Does this approach sound reasonable?

Thanks!

The big gotcha would be eglMakeCurrent - this call causes a full flush. I believe the description you gave would require multiple eglMakeCurrent calls on thread 1.

My recommendation is two graphic contexts (shared context) -
Thread 1 draw and Swap A
Thread 2 draw and Swap B

You could go further and use a 3rd context/thread for resource loading!

Sorry that we can’t be more specific on behavior. We do not have a system at this time with independent v-sync sources available. Specifically, a platform that doesn’t use a compositor.

As a result I have to recommend writing a test to emulate heavy multi-threaded workloads (simple looped draw calls etc) and observe behavior. Furthermore, the display controller will be from a third party and will also affect performance of this.

Any more questions - please let me know.

Thanks,
Paul

Thanks, Paul! That’s great info to have before we go down this road!

Your approach sounds like to best way to go long-term. As a low-risk first-step though (short timeline; trying to minimize the amount of multithreaded code here :-), could we take your approach and tweak it a bit as follows?:

  1. DRAW THREAD #1: Draw B’s contents to texture T via FBO. Draw and Swap surface A.
  2. DRAW THREAD #2: Blit texture T to surface B. Swap surface B.

With shared contexts, this “should” avoid the need for either thread to do an eglMakeCurrent (past startup).

Details:

  • A sync object would be raised by thread #1 to let thread #2 know when it can swap surface B.
  • Further, EXT_multisampled_render_to_texture would be used for FBO rendering so that the MSAA rep never needs to be flushed to main memory.

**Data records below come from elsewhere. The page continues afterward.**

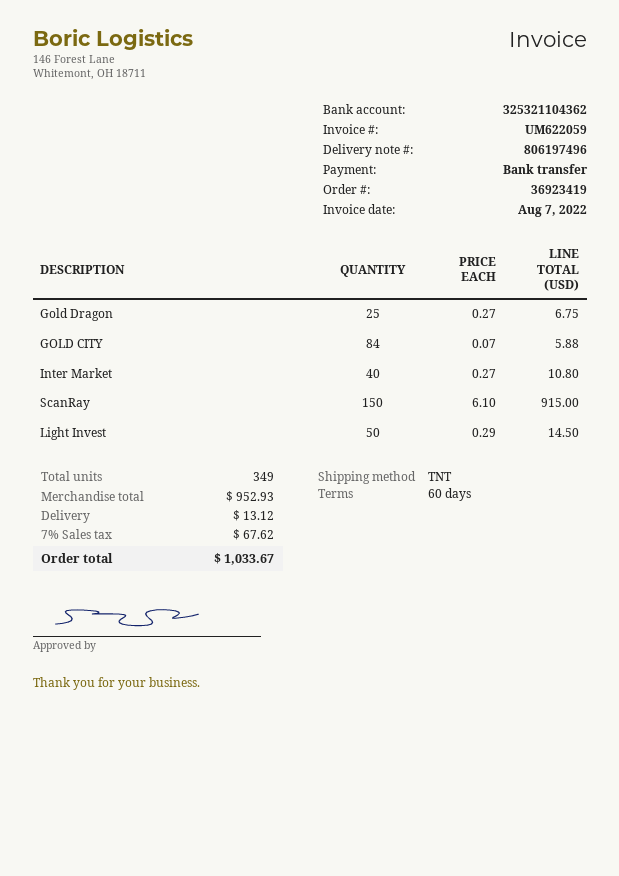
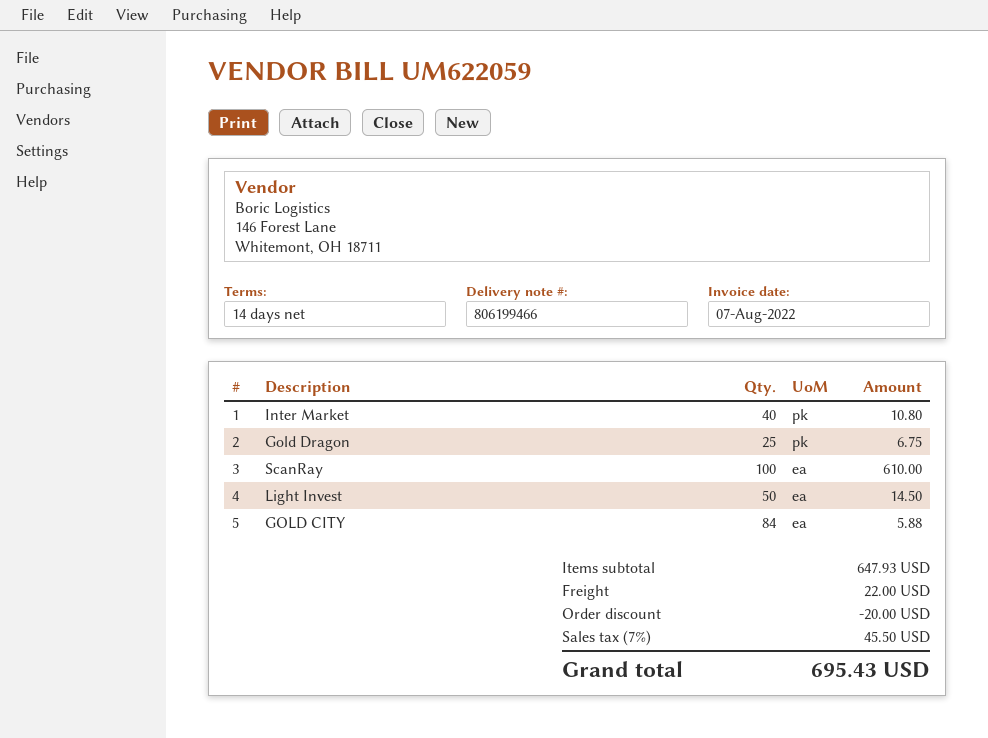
delivery note number: 806197496 -> 806199466
payment terms: 60 days -> 14 days
ScanRay: 150 for 915.00 -> 100 for 610.00
subtotal: 952.93 -> 647.93
discount: none -> 20.00
shipping: 13.12 -> 22.00
tax: 7% = 67.62 -> 7% = 45.50
total: 1033.67 -> 695.43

Would this be relatively efficient?

Also, re “full flush”. Do you mean a full pipeline flush including 3D?

Yes - full flush will be include 3D.

Your approach is interesting and should avoid eglMakeCurrent calls.

Following the flow:
Thread A -> Draw B -> Sync -> Draw A -> Swap A
Thread B -> Check Sync -> Draw old texture or new -> Swap B

Could you state what fps/swap interval the threads would be running at?

If Thread B runs at a lower rate you could selectively miss doing the Draw for B.

Thanks,
Paul

Thanks Paul! I appreciate your feedback. The redraw rate for A is 30Hz (60Hz scan-out; SwapInterval 2), and the frame rate for B might be as low as 10Hz or as high as 30Hz (30Hz scan-out; SwapInterval 1). The frame rate on B isn’t quite so critical as the view is “nearly” static. So it sounds like this approach may be practical.

Yes - I think it could allow you to skip drawing Frame B when you need more time to draw A.

Let me know the results!

Will do! As always, I appreciate your expertise!